Paper reading - Towards Adversarially Robust Object Detection

1. Abstract

The target detection task has always been one of the most popular research directions in computer vision. At the same time, its wide application in the fields of monitoring and automatic driving also puts forward higher requirements for its safety. However, current adversarial defense methods still focus on the basic classification tasks, and the object detection problem that brings together the two tasks of classification and localization is still blank. Simply put, the target detection problem (classification + positioning) can be seen as a generalization of the classification problem. This paper provides an initial exploration of the research on "Adversarial Robust Object Detection".

Writing ideas:
(1) Firstly, the existing object detectors are reviewed, and some recently proposed attack strategies are systematically analyzed from the perspective of model robustness.
(2) It is proposed to look at the target detection task from the perspective of multi-task learning, and it has been verified theoretically and experimentally that the role of character loss is not symmetrical (not consistent or equal) (3) Further, a confrontational learning method is proposed, which can use
multiple attack sources to improve the robustness of the detection model.

2. Introduction

Adversarial examples: Give the original sample a small perturbation that is visually imperceptible, causing the classifier to generate wrong predictions.

Article contributions:
(1) Classify and analyze different attacks on object detectors, explaining the basic mechanisms they share
(2) Focus on the interaction between different task losses and their impact on robustness
(3) Extend the adversarial training framework from classification tasks to detection tasks, and propose an adversarial training method that can solve the mutual interference between loss functions of different tasks

3. Related Work

3.1 Attacks and Adversarial Training for Classification (attacks and adversarial training on classification tasks)

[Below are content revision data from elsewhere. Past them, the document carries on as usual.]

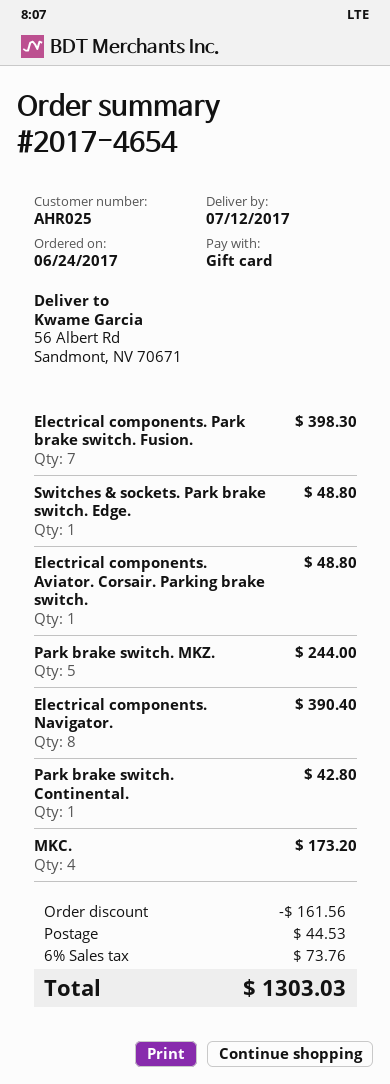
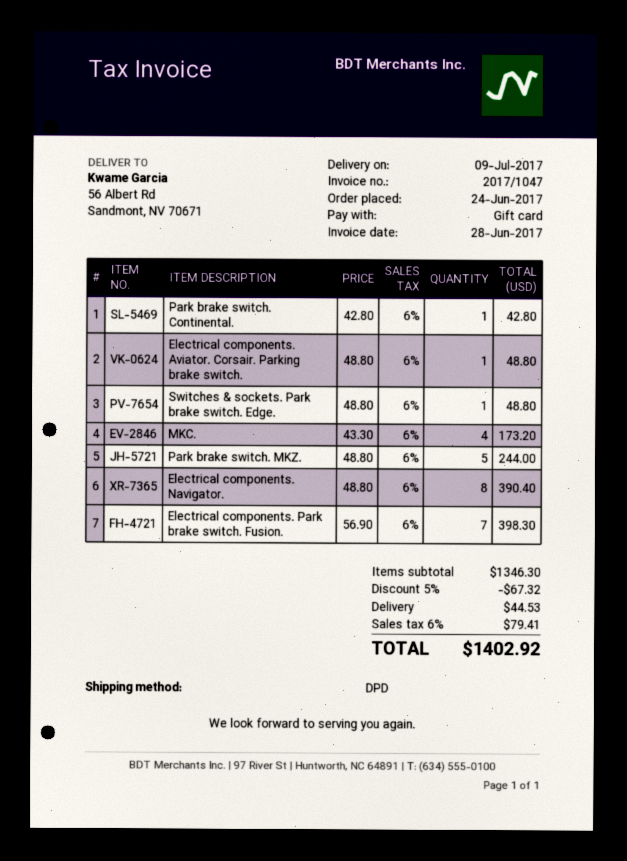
delivery date: 2017-07-12 -> 2017-07-09
discount: 161.56 -> 67.32
tax: 6% = 73.76 -> 6% = 79.41
total: 1303.03 -> 1402.92

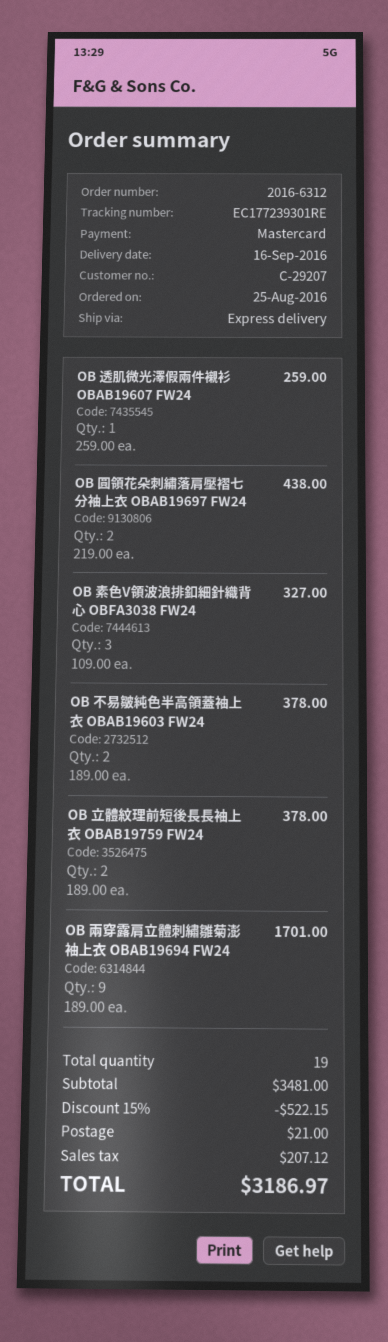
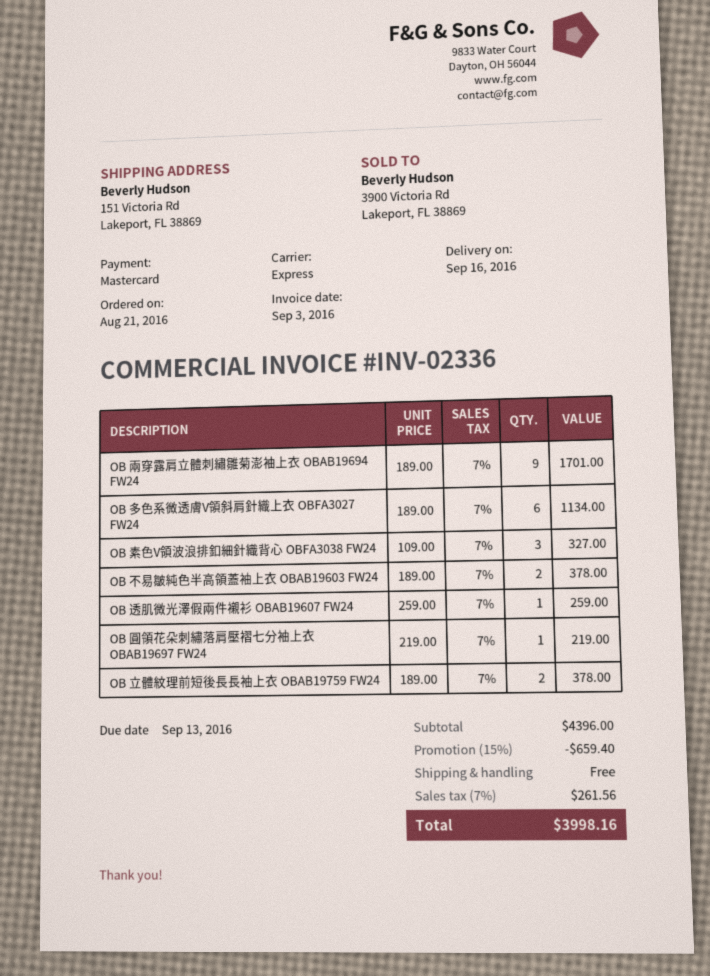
order date: 2016-08-25 -> 2016-08-21
OB 圓領花朵刺繡落肩壓褶七分袖上衣 OBAB19697 FW24: 2 x 219.00 = 438.00 -> 1 x 219.00 = 219.00
OB 多色系微透膚V領斜肩針織上衣 OBFA3027 FW24: none -> 6 x 189.00 = 1134.00
subtotal: 3481.00 -> 4396.00
discount: 15% = 522.15 -> 15% = 659.40
shipping: 21.00 -> 0.00
tax: 207.12 -> 261.56
total: 3186.97 -> 3998.16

Two representative (white-box) attack methods:

  • Fast gradient sign method (FGSM)
  • Projective Gradient Descend (PGD)

Defense methods against adversarial attacks:

  • denoising
  • gradient confusion
  • Adversarial training : refers to the robust model whose training goal is to optimize the min-max problem. The maximization goal of the inner layer is to generate attacks according to the model parameters, and the minimization goal of the outer layer is the training loss
  • wait

3.2 Object Detection and Adversarial Attacks. (target detection and adversarial attacks)

There are single-stage methods and two-stage detection methods for object detection tasks. The second stage of the latter is actually to refine the results of the first stage one or more times.
Therefore, a single-stage object detector is very important, and single-stage object detection is also the research object of this paper.
In addition, the current attack methods often do not perturb the entire image, but are limited to a local area.

3. Object Detection and Attacks Revisited (review of object detection, and the relationship between variant attack methods)

3.1 Object Detection as Multi-Task Learning (multi-task learning perspective to see target detection - actually refers to the composition of the loss function)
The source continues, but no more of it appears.